Il était difficile de ne pas remarquer une femme aussi belle dans l’environnement défraîchi et vintage d’une librairie d’occasion. Je n’étais pas le seul à l’observer ; Wen Ying la surveillait aussi, et même nos autres clients lui lançaient des regards furtifs.
Elle se posta devant une étagère, feuilletant un livre, visiblement habituée à attirer l’attention, peut-être même flattée par les regards. Je sus immédiatement qu’elle n’était pas là pour acheter un livre. Elle avait une arrière-pensée — tout comme moi, d’ailleurs, qui n’étais pas là uniquement pour travailler. Aucun de nous n’était totalement innocent.
« Pourquoi regardes-tu dans le vide ? » me demanda Yan Kongshan, sur un ton étrange, en s’approchant de l’entrepôt d’où il sortait.
« Euh… » J’étais sur le point de l’avertir que son ancienne amante était là, mais il l’avait déjà vue. Son expression devint distante et ses longs sourcils se froncèrent profondément.

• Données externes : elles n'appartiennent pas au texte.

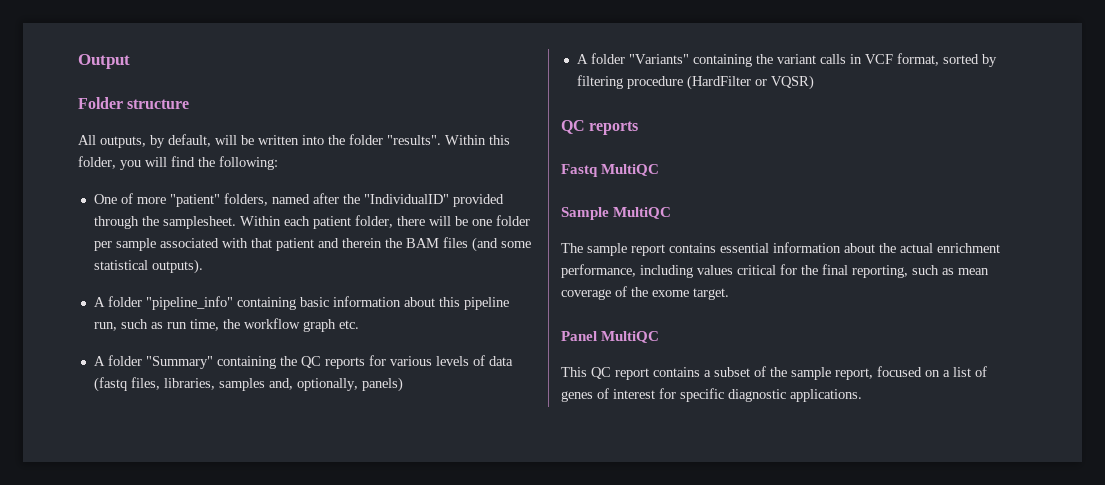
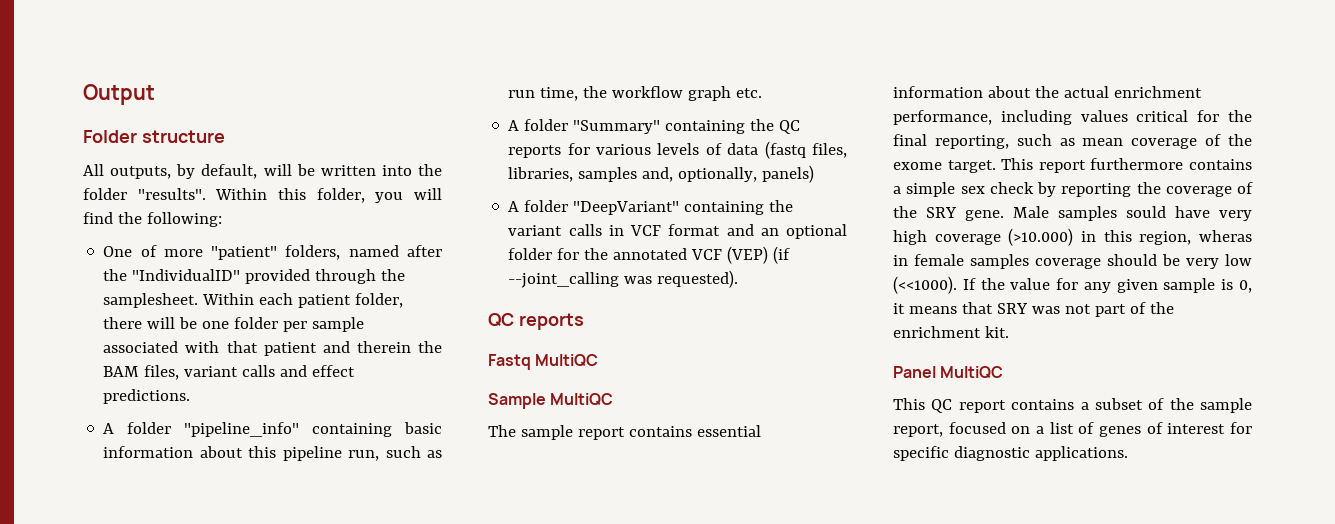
[442,237,531,252] [93,259,203,274] files (and some statistical outputs). -> [144,365,356,380] [103,389,191,404] files, variant calls and effect predictions.
[628,54,689,64] "Variants" -> [573,201,680,215] "DeepVariant"
[896,53,997,67] [576,75,814,90] format, sorted by filtering procedure (HardFilter or VQSR) -> [668,224,847,239] [508,246,791,264] [508,270,739,288] format and an optional folder for the annotated VCF (VEP) (if --joint_calling was requested).
(729, 294) none -> [1001,158,1252,173] [893,182,1253,197] [893,206,1252,221] [893,228,1252,246] [893,254,1252,269] [893,276,1252,294] [893,302,1174,317] [893,326,1009,338] This report furthermore contains a simple sex check by reporting the coverage of the SRY gene. Male samples sould have very high coverage (>10.000) in this region, wheras in female samples coverage should be very low (<<1000). If the value for any given sample is 0, it means that SRY was not part of the enrichment kit.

« Ça fait longtemps que je ne t’ai pas vu », le salua la femme en robe blanche en s’avançant, un sourire aux lèvres. Elle agita le livre qu’elle tenait à la main, comme si elle venait de terminer ses emplettes et s’apprêtait à passer en caisse. « Je suis venue acheter un livre. »
Oui, bien sûr. Ton aura rose ne peut me tromper.
Yan Kongshan la regarda, sans manifester le moindre enthousiasme face à son apparition. Plutôt que de la saluer, il déclara sans détour : « Viens avec moi. » Puis il se retourna et s’éloigna.
La femme en robe blanche pinça les lèvres, remit une mèche de cheveux derrière son oreille, et le suivit, ses talons claquant contre le sol à chacun de ses pas.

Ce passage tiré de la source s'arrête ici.